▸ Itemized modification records
·····

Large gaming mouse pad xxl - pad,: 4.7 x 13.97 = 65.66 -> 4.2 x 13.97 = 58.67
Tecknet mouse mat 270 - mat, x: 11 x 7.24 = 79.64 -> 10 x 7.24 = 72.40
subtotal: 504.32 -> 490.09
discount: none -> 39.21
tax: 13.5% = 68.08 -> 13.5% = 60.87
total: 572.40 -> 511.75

·····

▸ Task to complete
Repeat the data verbatim, line after line, leaving nothing out.

▸ Answer box
Large gaming mouse pad xxl - pad,: 4.7 x 13.97 = 65.66 -> 4.2 x 13.97 = 58.67
Tecknet mouse mat 270 - mat, x: 11 x 7.24 = 79.64 -> 10 x 7.24 = 72.40
subtotal: 504.32 -> 490.09
discount: none -> 39.21
tax: 13.5% = 68.08 -> 13.5% = 60.87
total: 572.40 -> 511.75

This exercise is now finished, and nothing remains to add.